Fruit and vegetable intake and prevalence of colorectal adenoma in a cancer screening trial
- PMID: 18065596
- DOI: 10.1093/ajcn/86.5.1754
Fruit and vegetable intake and prevalence of colorectal adenoma in a cancer screening trial
Abstract
Background: Research on the association between fruit and vegetable intake and risk of colorectal adenoma is inconclusive.
Objective: We studied whether intake of fruit, vegetables, or their subgroups is associated with a lower risk of prevalent colorectal adenoma.
Design: In men and women (aged 55-74 y) who were screened for colorectal cancer in the Prostate, Lung, Colorectal, and Ovarian Cancer Screening Trial (PLCO) (1993-2001), we compared 3,057 cases with at least one prevalent histologically verified adenoma of the distal large bowel with 29,413 control subjects. Using a food-frequency questionnaire, we quantified intake of fruit and vegetables in the 12 mo before screening as energy-adjusted pyramid servings/d (ps/d). Adjusted odds ratios (ORs) and 95% CIs were estimated by logistic regression.
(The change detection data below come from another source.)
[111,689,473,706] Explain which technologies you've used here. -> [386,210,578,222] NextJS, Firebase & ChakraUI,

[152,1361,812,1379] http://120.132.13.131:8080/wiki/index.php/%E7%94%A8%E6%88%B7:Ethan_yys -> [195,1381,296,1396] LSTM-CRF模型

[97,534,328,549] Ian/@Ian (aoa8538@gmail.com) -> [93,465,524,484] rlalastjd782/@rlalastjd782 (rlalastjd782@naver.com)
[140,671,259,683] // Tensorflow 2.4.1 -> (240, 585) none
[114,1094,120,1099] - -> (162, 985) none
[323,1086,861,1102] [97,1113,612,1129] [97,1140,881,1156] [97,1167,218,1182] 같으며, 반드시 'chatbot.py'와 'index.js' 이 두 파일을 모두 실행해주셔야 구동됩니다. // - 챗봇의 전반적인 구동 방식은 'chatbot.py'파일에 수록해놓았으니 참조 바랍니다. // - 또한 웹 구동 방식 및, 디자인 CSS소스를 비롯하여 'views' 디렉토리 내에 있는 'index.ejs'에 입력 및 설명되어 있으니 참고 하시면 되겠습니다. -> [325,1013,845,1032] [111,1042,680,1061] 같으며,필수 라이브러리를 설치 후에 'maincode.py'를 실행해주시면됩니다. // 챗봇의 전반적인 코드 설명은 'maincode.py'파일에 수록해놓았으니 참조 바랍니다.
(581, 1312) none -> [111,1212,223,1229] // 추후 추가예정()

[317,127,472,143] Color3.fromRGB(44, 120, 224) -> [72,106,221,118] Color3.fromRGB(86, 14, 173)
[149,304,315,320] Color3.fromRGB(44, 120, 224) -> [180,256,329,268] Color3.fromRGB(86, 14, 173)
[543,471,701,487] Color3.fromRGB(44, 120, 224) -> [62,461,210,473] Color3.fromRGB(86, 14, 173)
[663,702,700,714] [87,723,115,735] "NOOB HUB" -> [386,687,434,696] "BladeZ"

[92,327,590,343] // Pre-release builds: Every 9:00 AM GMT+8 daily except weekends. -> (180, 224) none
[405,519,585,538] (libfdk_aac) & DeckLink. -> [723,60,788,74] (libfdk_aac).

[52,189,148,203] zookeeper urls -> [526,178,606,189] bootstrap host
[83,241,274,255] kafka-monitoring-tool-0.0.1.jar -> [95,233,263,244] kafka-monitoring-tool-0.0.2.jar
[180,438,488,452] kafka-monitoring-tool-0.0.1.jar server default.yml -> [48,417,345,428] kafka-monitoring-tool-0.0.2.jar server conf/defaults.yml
Results: Risk of distal adenoma was significantly lower among subjects in high (approximately 5.7 ps/d) versus low (approximately 1.2 ps/d) quintiles of total fruit intake (OR: 0.75; 95% CI: 0.66, 0.86, P for trend <0.001), which was not completely explained by dietary folate or fiber intake. Inverse associations between adenoma and total fruit intake were observed regardless of adenoma histopathology and multiplicity. However, the protective effect was seen only for colon and not rectal adenoma. Total vegetable intake was not significantly associated with reduced risk of adenoma. ORs for colorectal adenoma among persons with high versus low intakes of deep-yellow vegetables, dark-green vegetables, and onions and garlic were significantly related to lower risk of adenoma, although the P for trend for dark-green vegetables was not significant.
Conclusion: Diets rich in fruit and deep-yellow vegetables, dark-green vegetables, and onions and garlic are modestly associated with reduced risk of colorectal adenoma, a precursor of colorectal cancer.